- **EXERCISE DETAILS**:
Quote from the first line below through the line that contains "Poroshell 120,EC-C8,3.0x30mm,2.7um: 4", both included, and leave the pictures out.

**** RECORDS FOR THIS EXERCISE

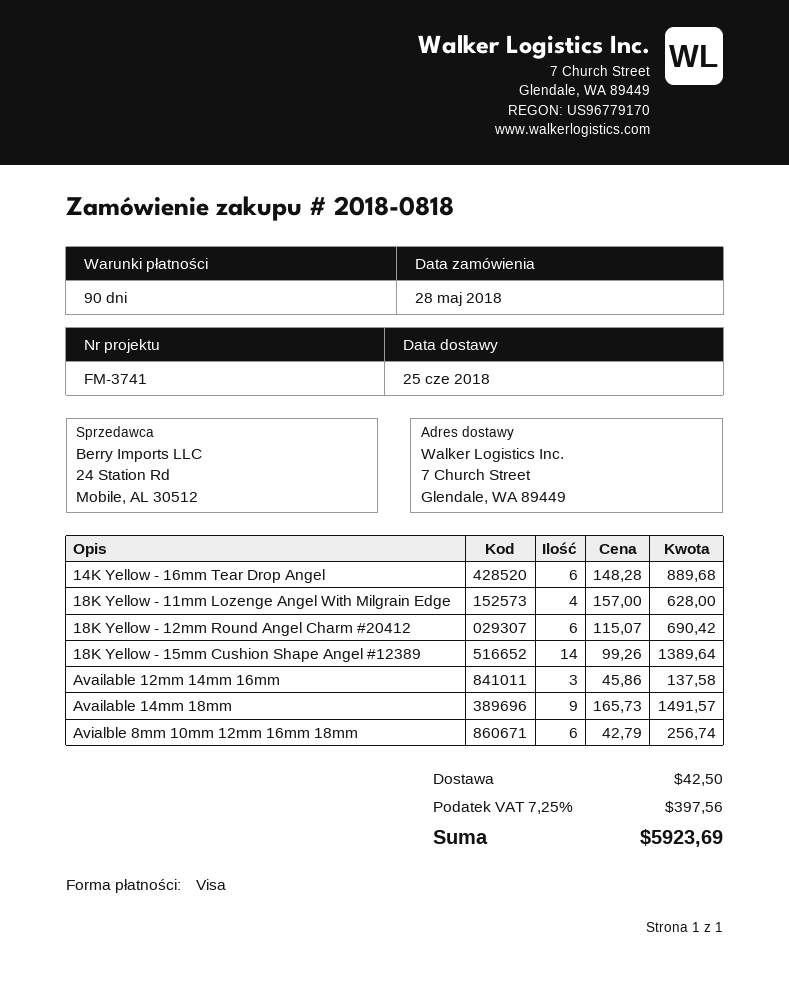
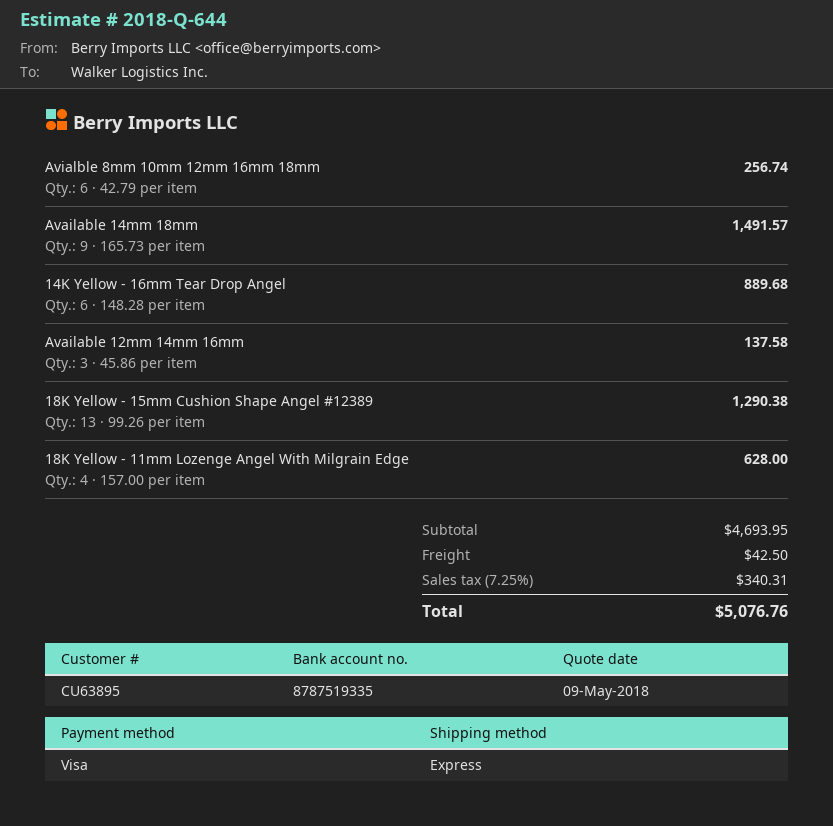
18K Yellow - 12mm Round Angel Charm #20412: 6 x 115.07 = 690.42 -> none
18K Yellow - 15mm Cushion Shape Angel #12389: 14 x 99.26 = 1389.64 -> 13 x 99.26 = 1290.38
tax: 7.25% = 397.56 -> 7.25% = 340.31
total: 5923.69 -> 5076.76

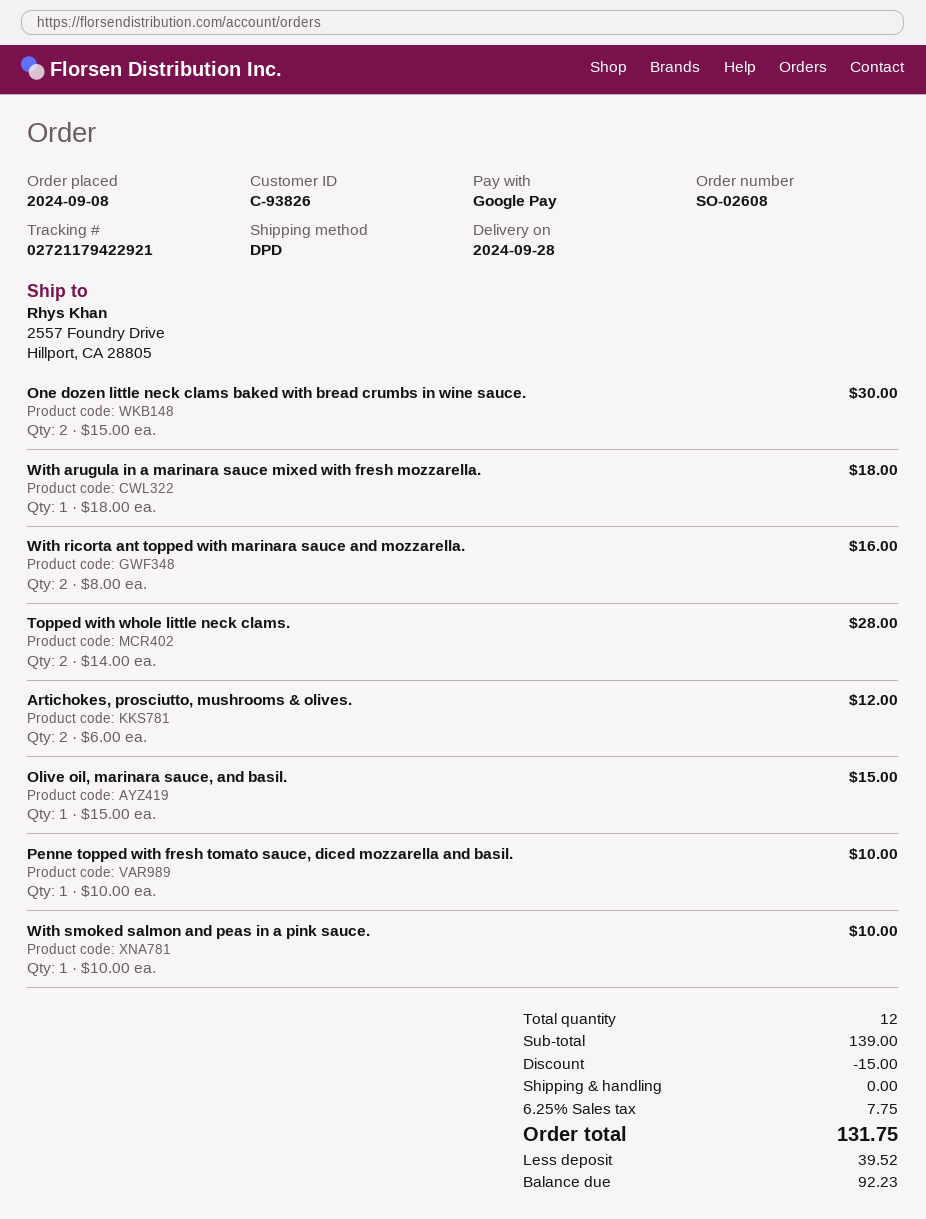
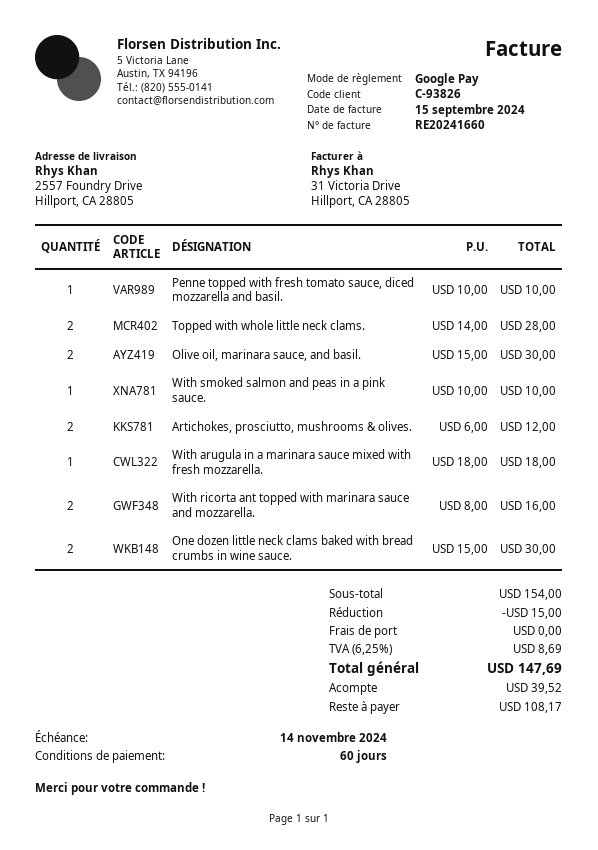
Olive oil, marinara sauce, and basil.: 1 x 15.00 = 15.00 -> 2 x 15.00 = 30.00
subtotal: 139.00 -> 154.00
tax: 6.25% = 7.75 -> 6.25% = 8.69
total: 131.75 -> 147.69
balance: 92.23 -> 108.17

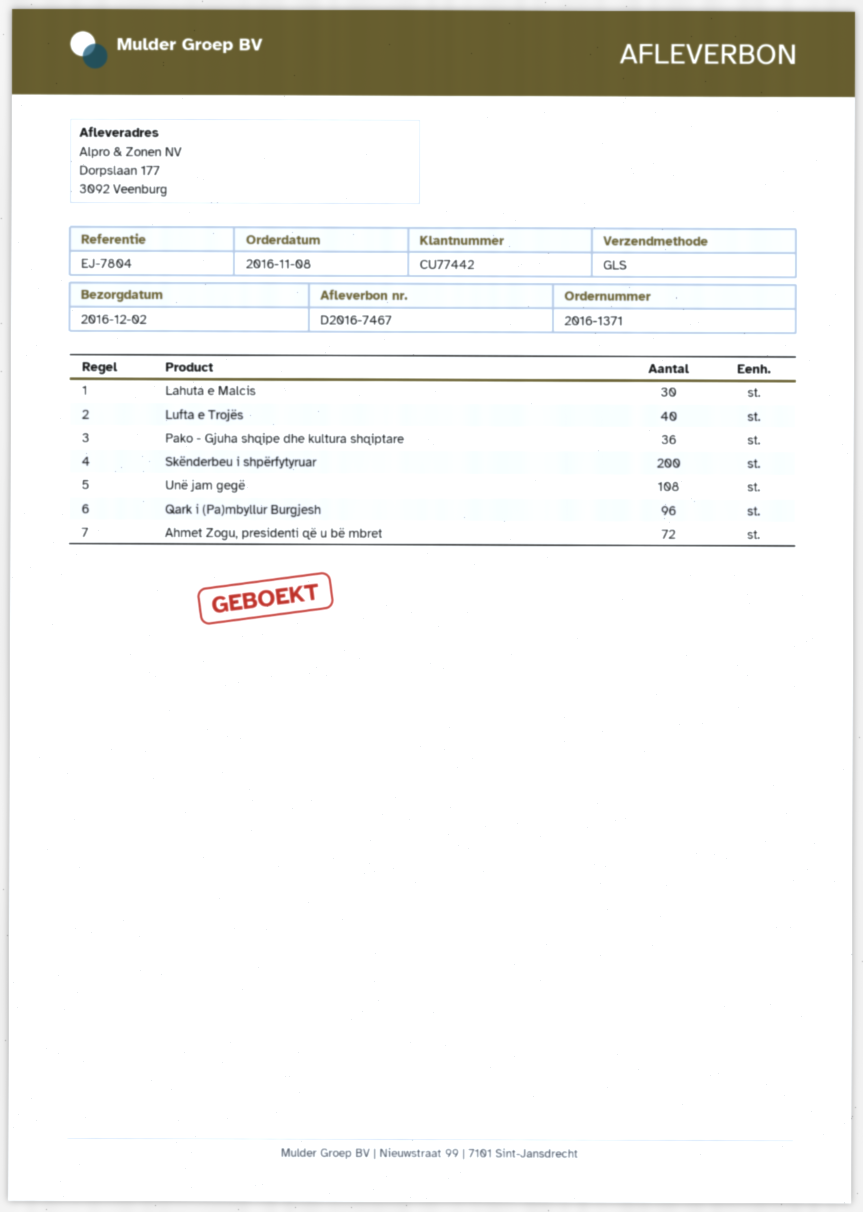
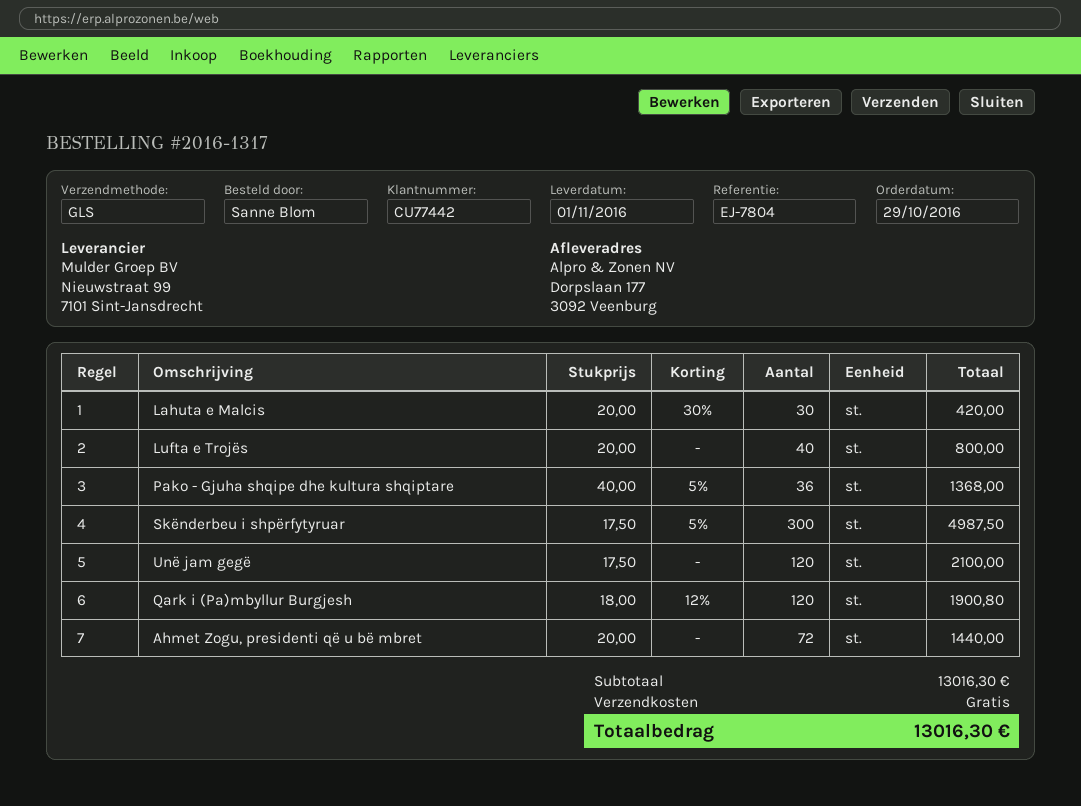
order number: 2016-1371 -> 2016-1317
order date: 2016-11-08 -> 2016-10-29
delivery date: 2016-12-02 -> 2016-11-01
Skënderbeu i shpërfytyruar: 200 -> 300
Unë jam gegë: 108 -> 120
Qark i (Pa)mbyllur Burgjesh: 96 -> 120

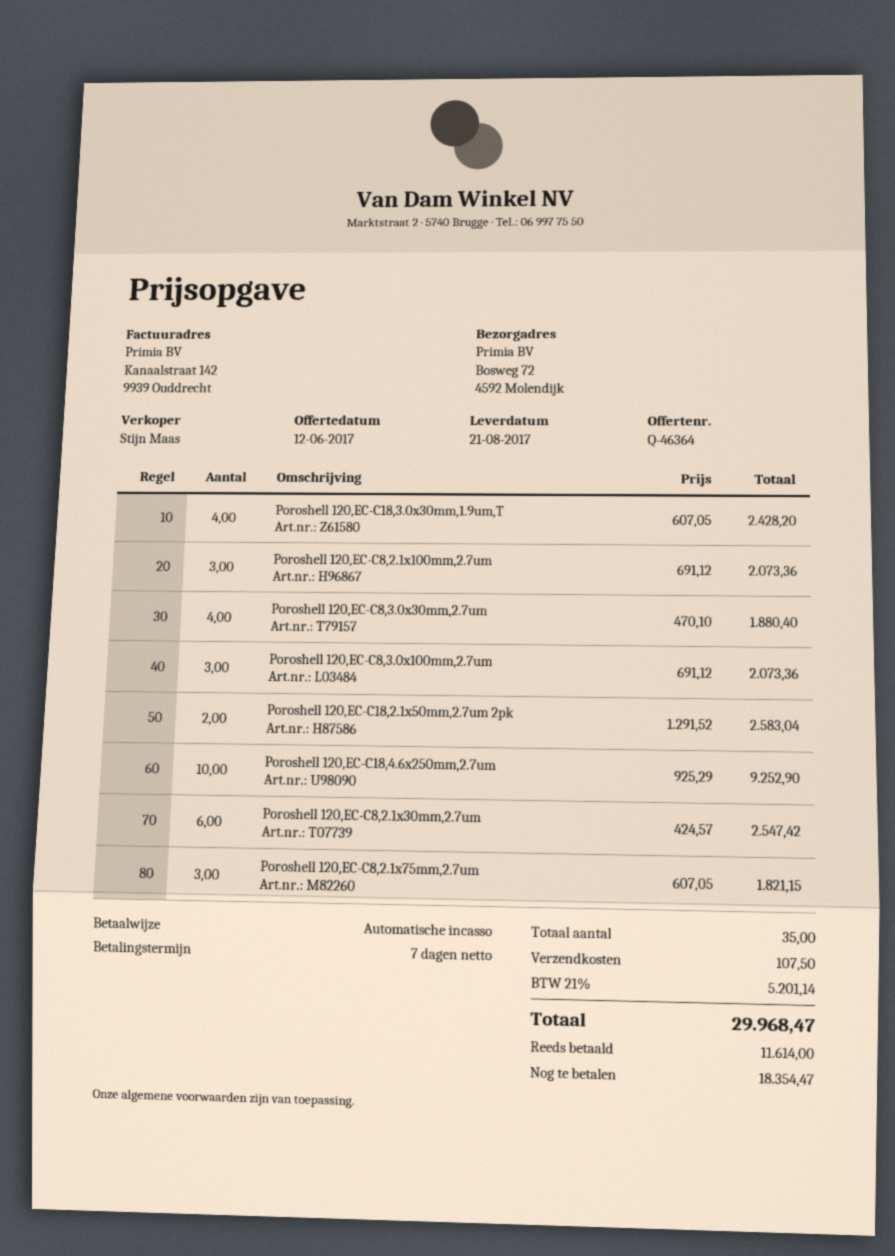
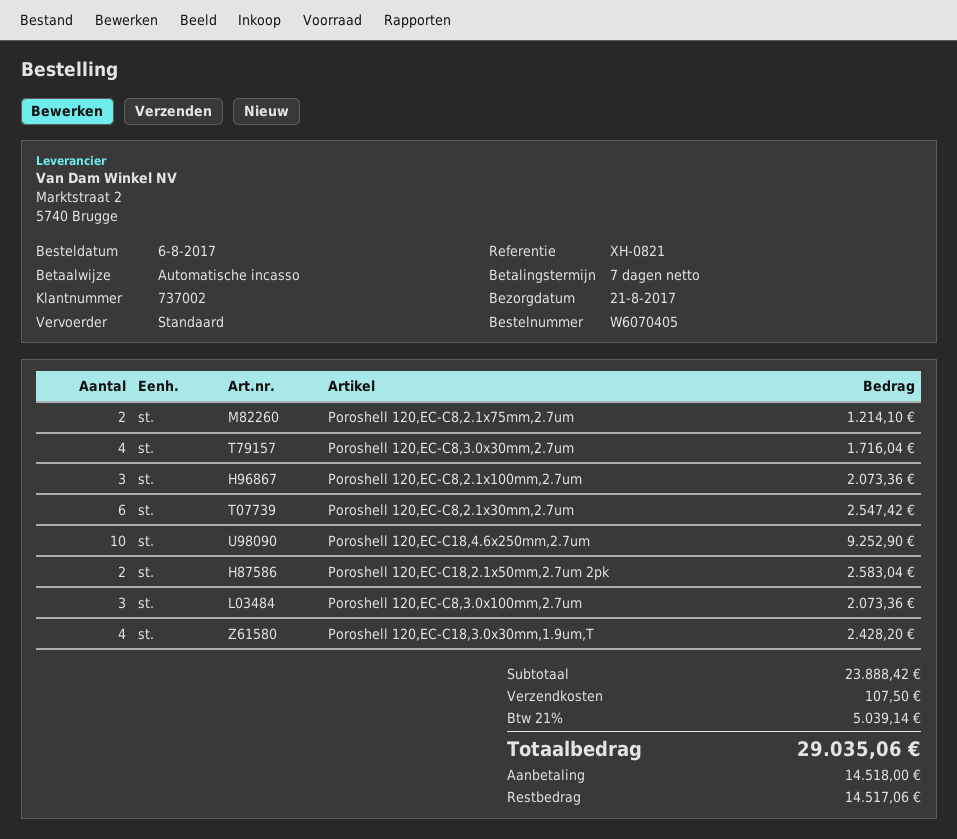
Poroshell 120,EC-C8,3.0x30mm,2.7um: 4 for 1880.40 -> 4 for 1716.04
Poroshell 120,EC-C8,2.1x75mm,2.7um: 3 for 1821.15 -> 2 for 1214.10
tax: 21% = 5201.14 -> 21% = 5039.14
total: 29968.47 -> 29035.06
deposit: 11614.00 -> 14518.00
balance: 18354.47 -> 14517.06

********

- **OUTPUT BELOW**:
18K Yellow - 12mm Round Angel Charm #20412: 6 x 115.07 = 690.42 -> none
18K Yellow - 15mm Cushion Shape Angel #12389: 14 x 99.26 = 1389.64 -> 13 x 99.26 = 1290.38
tax: 7.25% = 397.56 -> 7.25% = 340.31
total: 5923.69 -> 5076.76

Olive oil, marinara sauce, and basil.: 1 x 15.00 = 15.00 -> 2 x 15.00 = 30.00
subtotal: 139.00 -> 154.00
tax: 6.25% = 7.75 -> 6.25% = 8.69
total: 131.75 -> 147.69
balance: 92.23 -> 108.17

order number: 2016-1371 -> 2016-1317
order date: 2016-11-08 -> 2016-10-29
delivery date: 2016-12-02 -> 2016-11-01
Skënderbeu i shpërfytyruar: 200 -> 300
Unë jam gegë: 108 -> 120
Qark i (Pa)mbyllur Burgjesh: 96 -> 120

Poroshell 120,EC-C8,3.0x30mm,2.7um: 4 for 1880.40 -> 4 for 1716.04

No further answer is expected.